417 51 0
                                    




jisung şaşkınlıka geriye tökezlerken hızla etrafına bakındı. başka birisiyle mi konuşuyordu? çünkü aksi mümkün olamazdı.

ta ki... jisung cevap vermeden önce tereddüt etti. "selam? ben han jisung." jisung ne söyleyeceğini ya da ne hissedeceğini bilemiyordu. öldüğünden beri kimseyle konuşmamıştı.

jisung minho'ya bakmaya devam etti, ne beklemesi gerektiğinden emin değildi. minho ona cevap vermezse üzülür müydü? ya tamamen yanlış anladıysa ve minho başkasıyla konuşuyorsa? bu ne kadar utanç verici olurdu.
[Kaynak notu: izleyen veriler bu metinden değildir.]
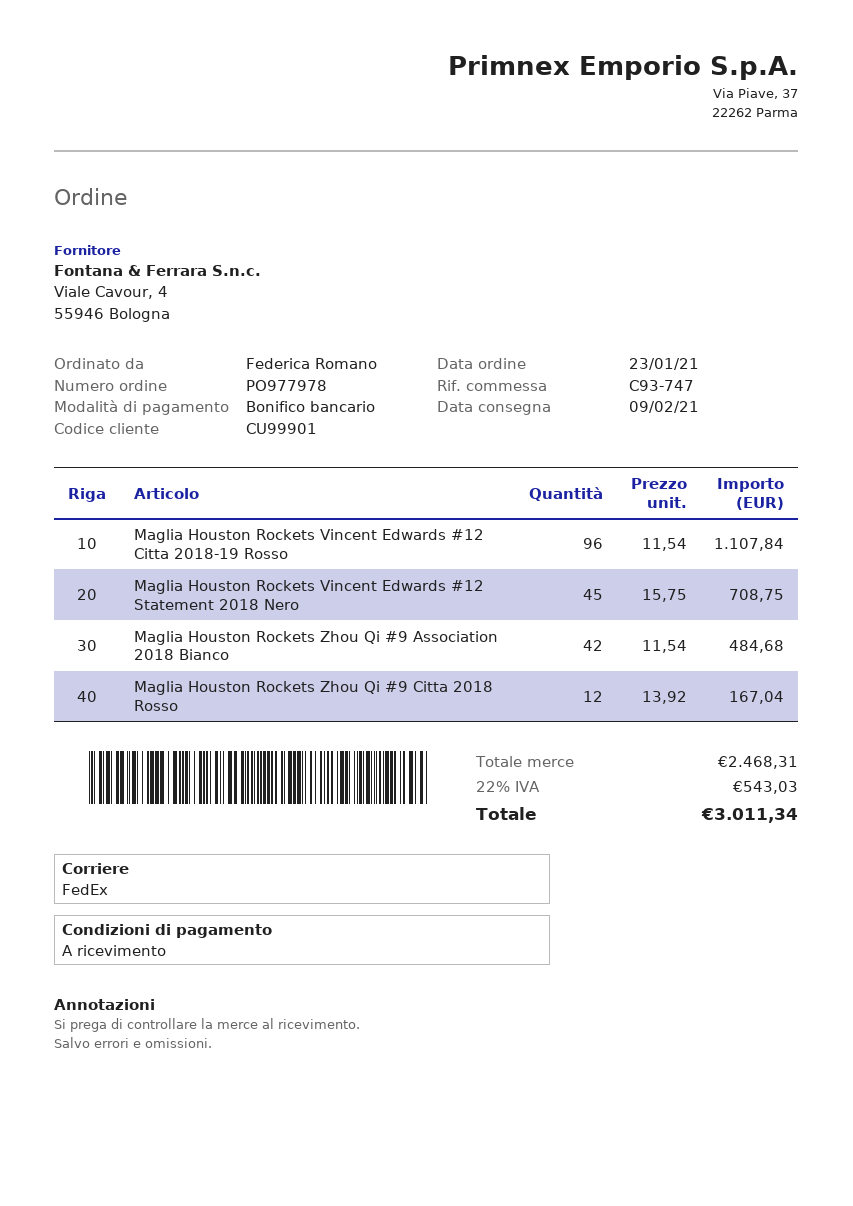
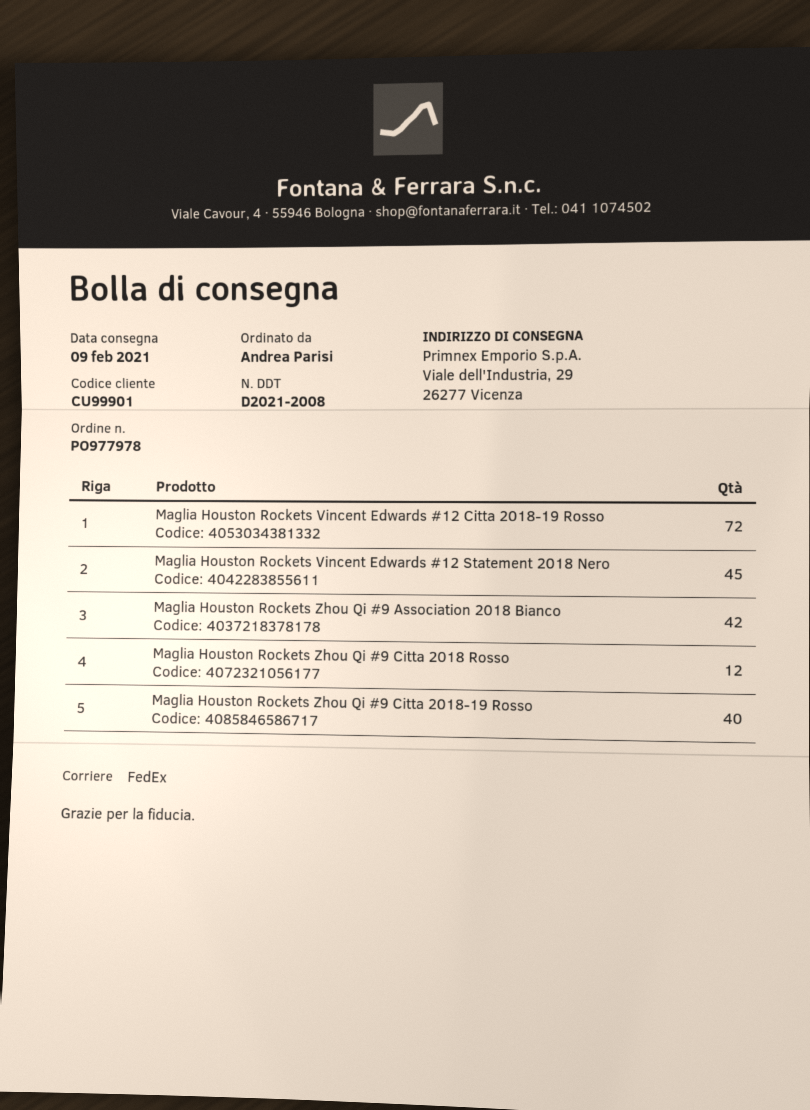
ordered by: Federica Romano -> Andrea Parisi
Maglia Houston Rockets Vincent Edwards #12 Citta 2018-19 Rosso: 96 -> 72
Maglia Houston Rockets Zhou Qi #9 Citta 2018-19 Rosso: none -> 40

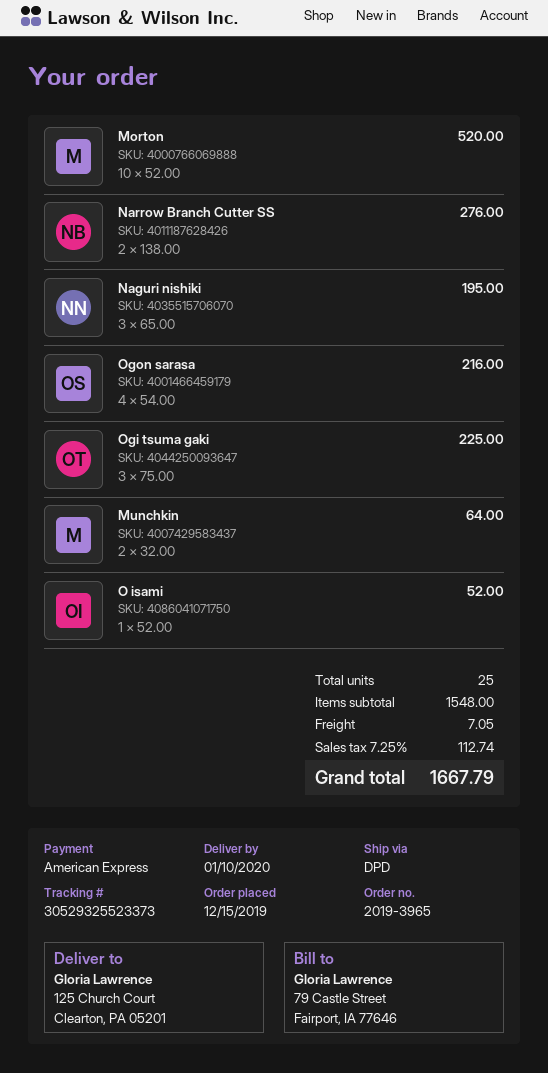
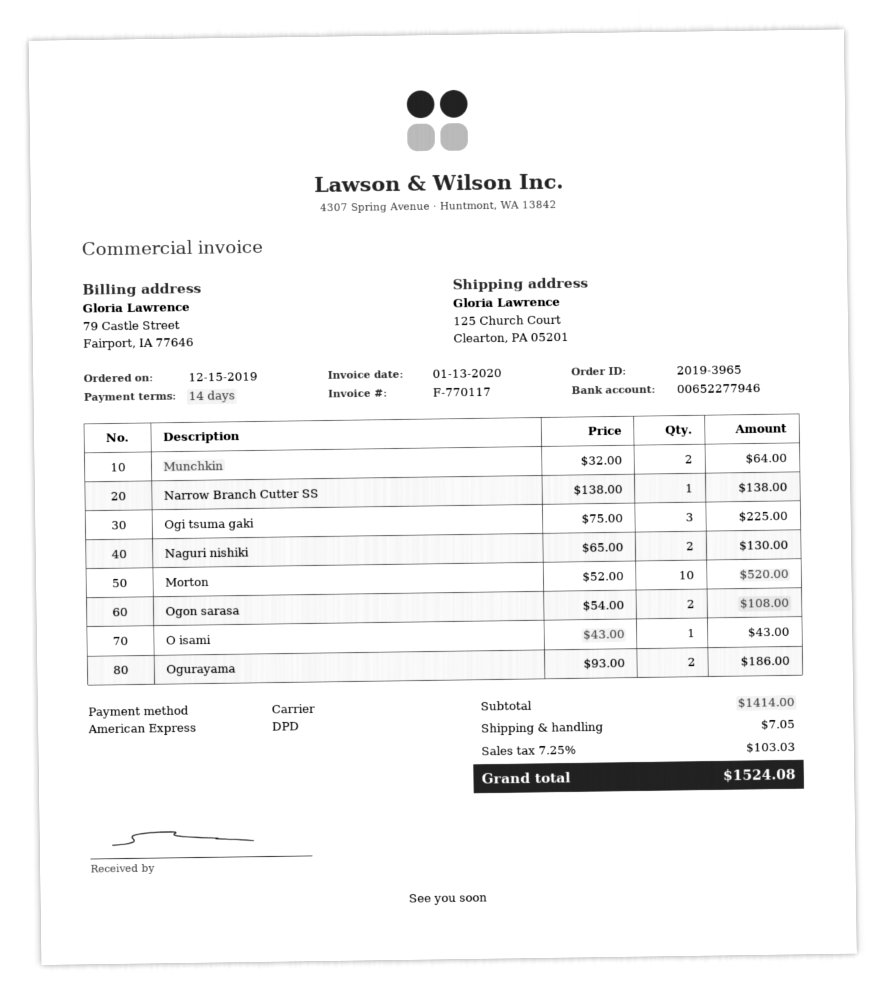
Narrow Branch Cutter SS: 2 x 138.00 = 276.00 -> 1 x 138.00 = 138.00
Naguri nishiki: 3 x 65.00 = 195.00 -> 2 x 65.00 = 130.00
Ogon sarasa: 4 x 54.00 = 216.00 -> 2 x 54.00 = 108.00
O isami: 1 x 52.00 = 52.00 -> 1 x 43.00 = 43.00
Ogurayama: none -> 2 x 93.00 = 186.00
subtotal: 1548.00 -> 1414.00
tax: 7.25% = 112.74 -> 7.25% = 103.03
total: 1667.79 -> 1524.08

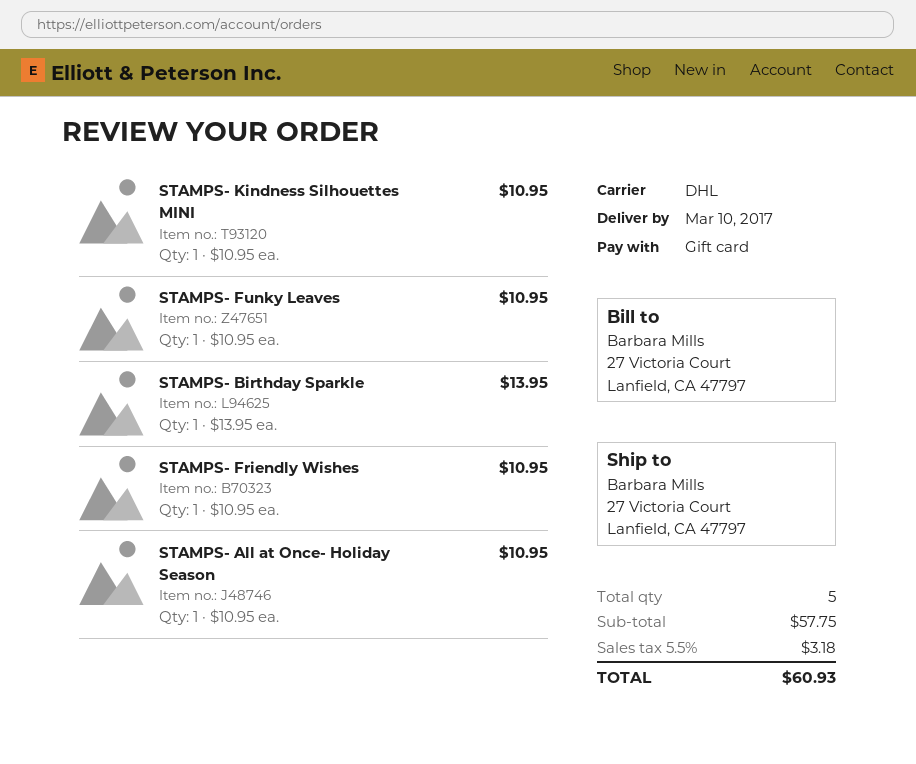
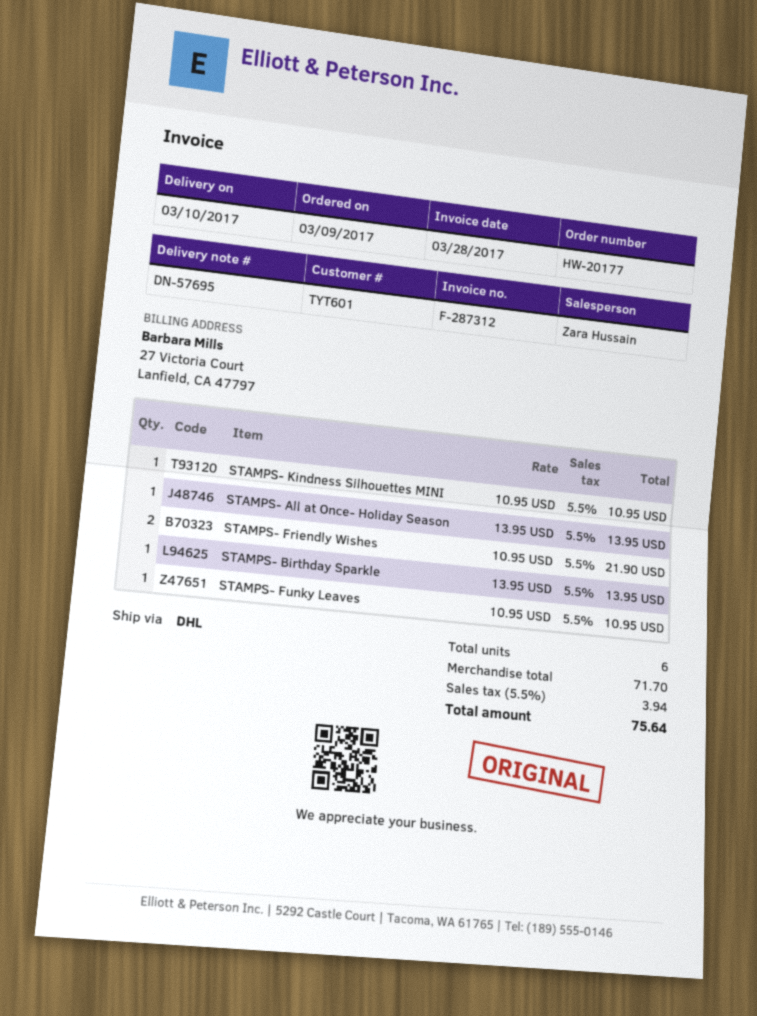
STAMPS- Friendly Wishes: 1 x 10.95 = 10.95 -> 2 x 10.95 = 21.90
STAMPS- All at Once- Holiday Season: 1 x 10.95 = 10.95 -> 1 x 13.95 = 13.95
total quantity: 5 -> 6
subtotal: 57.75 -> 71.70
tax: 5.5% = 3.18 -> 5.5% = 3.94
total: 60.93 -> 75.64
jisung'un düşüncelerinin aksine minho gülümsedi ve elini uzattı. "tanıştığıma memnun oldum jisung, buraya yeni taşındım." jisung'un kalbi teklerken nefes alışları derinleşmişti.

minho'dan yavaşça uzaklaşırken başını inkar edercesine salladı. "bu olamaz, bu gerçek olamaz." iki cümleyi art arda mırıldanarak tekrar ediyordu. minho şaşkınlıkla başını eğdi, elini geri çekerken yüzündeki gülümseme kaybolmuştu.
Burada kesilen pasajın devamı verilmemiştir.